For the Staff’s convenience, the text of the Staff’s comments is set forth below in bold, followed in each case by the Company’s response. Unless otherwise specified, all references to page numbers and captions in the Company’s responses below correspond to the pages of the preliminary information statement filed as Exhibit 99.1 (the “Information Statement”) to the marked version of Amendment No. 2. Terms not otherwise defined in this letter have the meaning set forth in Amendment No. 2.
General
1. We note your response to comment 3 in our letter dated July 25, 2014 and will continue to monitor.
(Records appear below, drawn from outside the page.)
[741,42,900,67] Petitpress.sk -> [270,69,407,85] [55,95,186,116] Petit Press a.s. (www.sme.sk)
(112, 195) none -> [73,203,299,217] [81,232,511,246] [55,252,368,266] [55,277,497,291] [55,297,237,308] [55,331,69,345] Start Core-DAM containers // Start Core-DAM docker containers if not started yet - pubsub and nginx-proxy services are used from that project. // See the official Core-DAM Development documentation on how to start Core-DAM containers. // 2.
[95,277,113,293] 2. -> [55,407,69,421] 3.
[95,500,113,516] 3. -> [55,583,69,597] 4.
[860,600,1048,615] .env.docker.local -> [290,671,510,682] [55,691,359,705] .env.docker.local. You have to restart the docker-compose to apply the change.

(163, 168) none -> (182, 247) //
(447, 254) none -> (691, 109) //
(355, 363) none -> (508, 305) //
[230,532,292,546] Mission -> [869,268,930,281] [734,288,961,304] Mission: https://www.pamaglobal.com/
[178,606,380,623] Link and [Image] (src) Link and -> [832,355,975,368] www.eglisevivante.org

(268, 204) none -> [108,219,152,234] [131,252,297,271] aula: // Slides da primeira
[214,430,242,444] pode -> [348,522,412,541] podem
Please note that we will not be in a position to declare your filing effective until we have had an opportunity to review such materials.
Company’s Response:
The Company acknowledges the Staff’s comment and notes that it has filed 11 of the 13 exhibits currently listed in Amendment No. 2. The Company will file the remaining exhibits sufficiently in advance of the planned effectiveness of the Registration Statement to afford the Staff adequate time to complete its review.
Information Statement Summary
Our Portfolio, page 5
2. We have considered your response to comment 7 in our letter dated July 25, 2014. Please tell us whether tenant concessions and abatements are included in the base rents used to formulate the disclosure here. To the extent material, please disclose the impact of the concessions and abatements
Company’s Response:
The Company has informed us that the rents used to formulate this disclosure are provided on a contractual basis as of the end of the reporting period and do not include rent steps, tenant concessions or abatements. The Company has also informed us that the impact of concessions and abatements is not material to its disclosures.
The Separation
Our Post-Separation Relationship with Vornado, page 9
3. We will continue to monitor for disclosure revisions responsive to comments 9 and 10 in our letter dated July 25, 2014. We may have further comment.
Company’s Response:
The Company acknowledges the Staff’s comment and notes that the Information Statement has been revised on page 10 to discuss fees and expenses to be paid by the Company to Vornado and/or its affiliates. The Company also notes that the Information Statement has been revised on page 125 to describe the material terms of the Transition Services Agreement, which has been filed as Exhibit 10.2 to Amendment No. 2.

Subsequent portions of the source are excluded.